== MATERIAL PROVIDED ==
┄┄┄┄┄┄

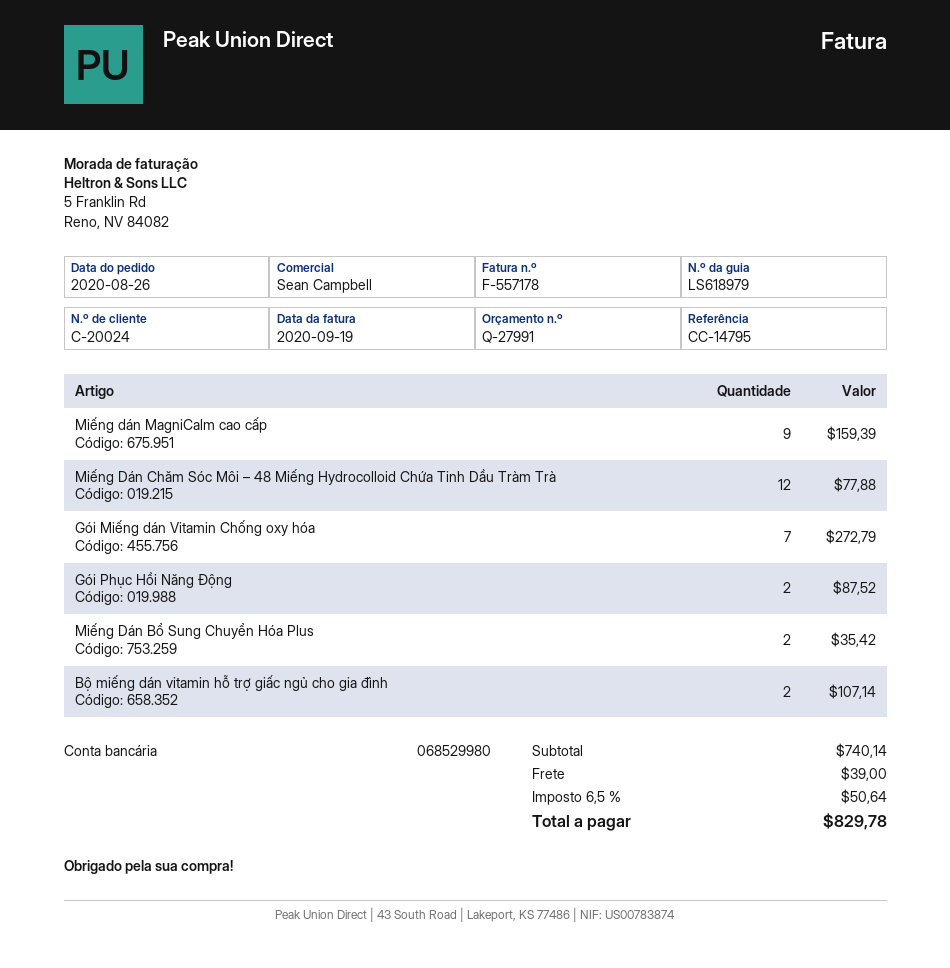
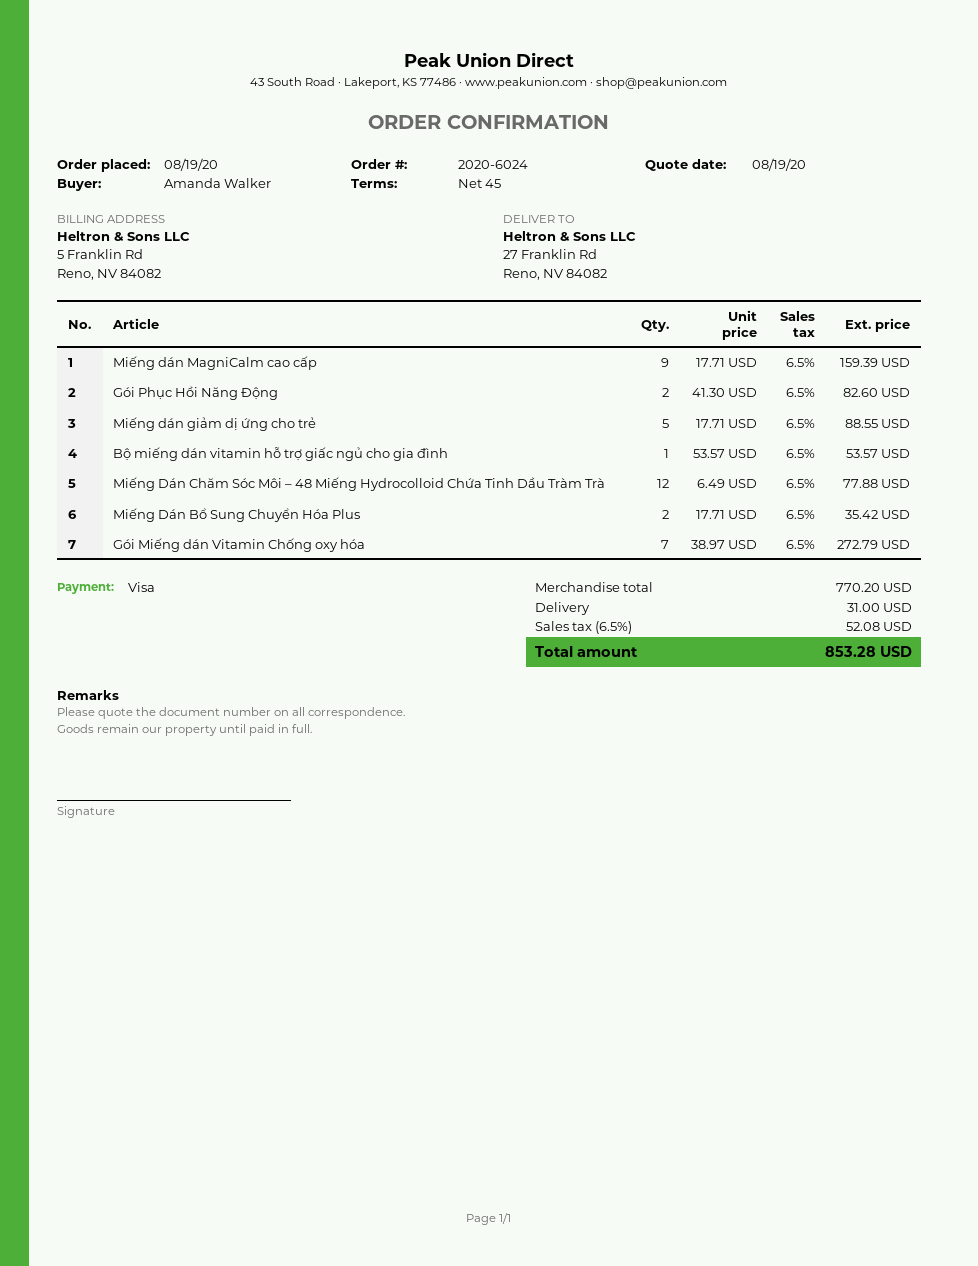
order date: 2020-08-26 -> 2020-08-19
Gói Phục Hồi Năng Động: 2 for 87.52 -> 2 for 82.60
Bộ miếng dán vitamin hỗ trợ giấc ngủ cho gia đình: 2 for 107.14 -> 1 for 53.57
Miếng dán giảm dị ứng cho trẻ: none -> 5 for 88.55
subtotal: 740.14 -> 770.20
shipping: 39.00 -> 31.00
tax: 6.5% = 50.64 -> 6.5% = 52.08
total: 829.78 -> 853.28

┄┄┄┄┄┄

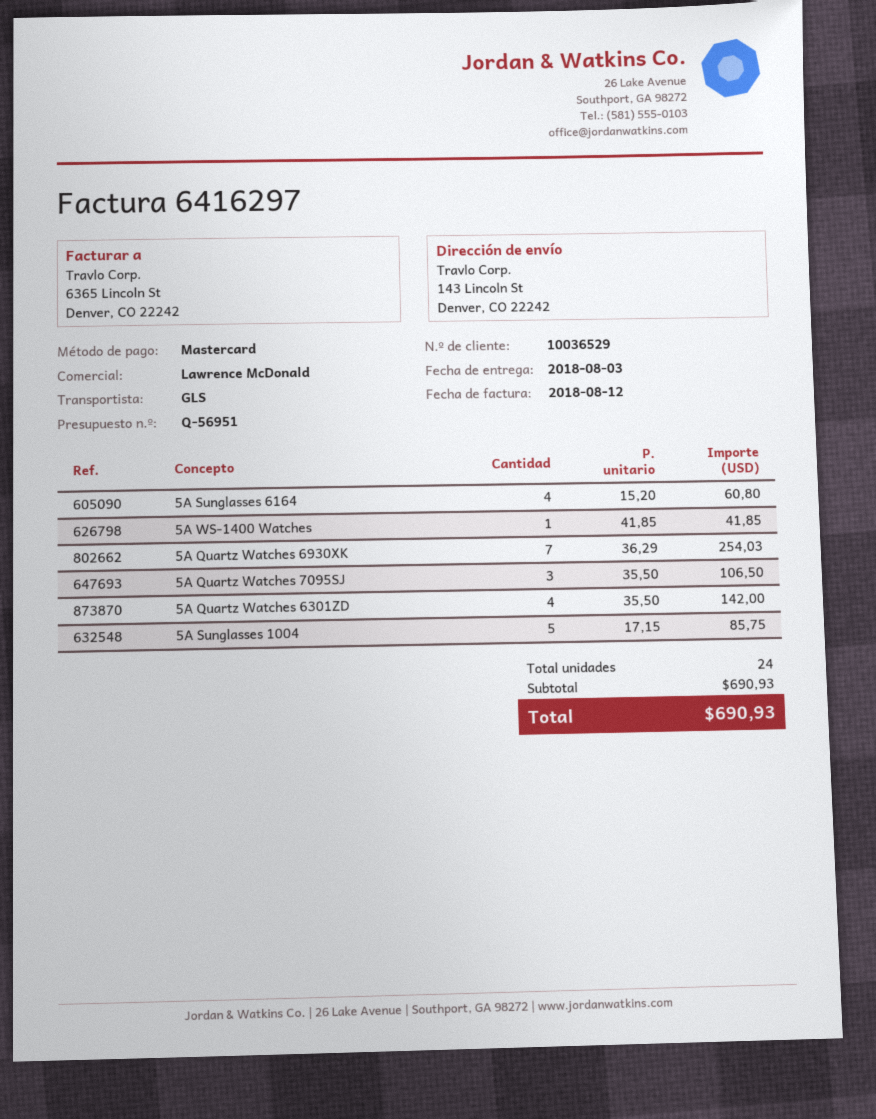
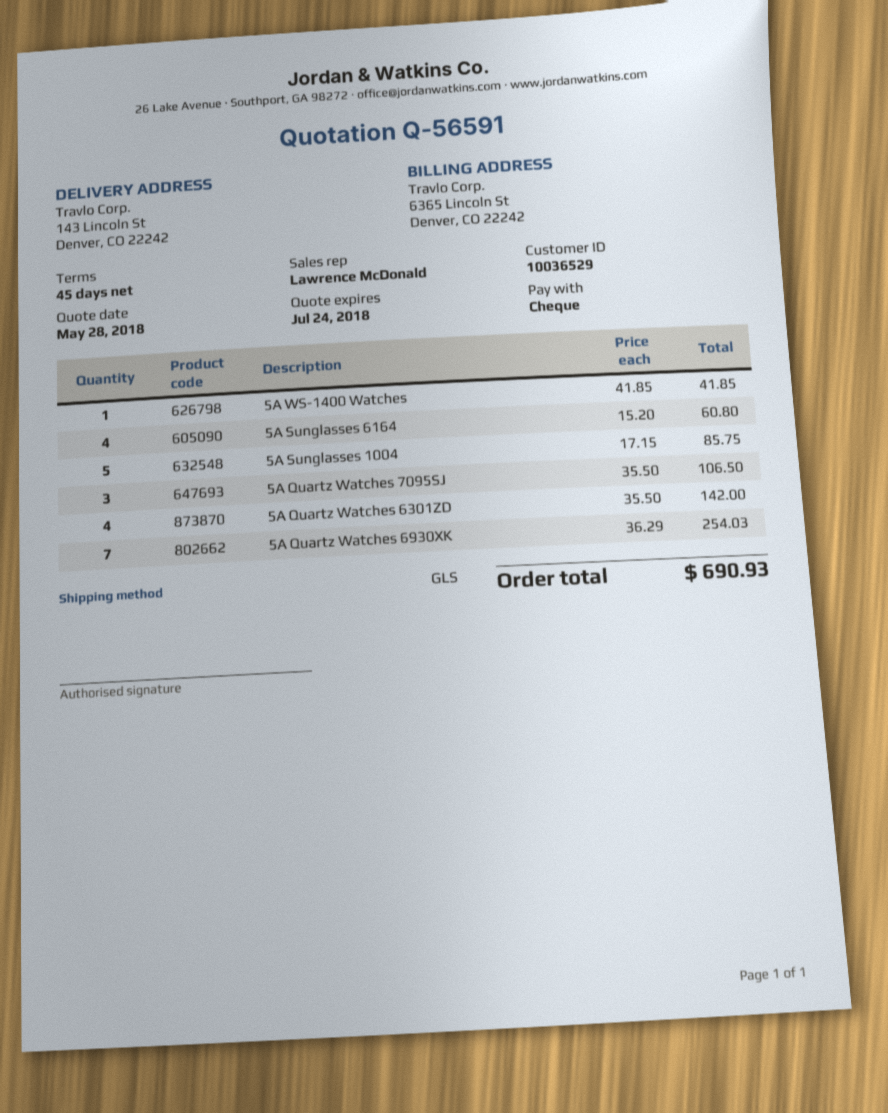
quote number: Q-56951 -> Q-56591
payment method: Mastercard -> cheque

┄┄┄┄┄┄

== INSTRUCTIONS TO FOLLOW ==
The lines above starting at the one that contains "subtotal: 740.14 -> 770.20" and ending at the one that contains "total: 829.78 -> 853.28" must be transcribed exactly, and no other lines may appear.

== SOLUTION TO THIS TASK ==
subtotal: 740.14 -> 770.20
shipping: 39.00 -> 31.00
tax: 6.5% = 50.64 -> 6.5% = 52.08
total: 829.78 -> 853.28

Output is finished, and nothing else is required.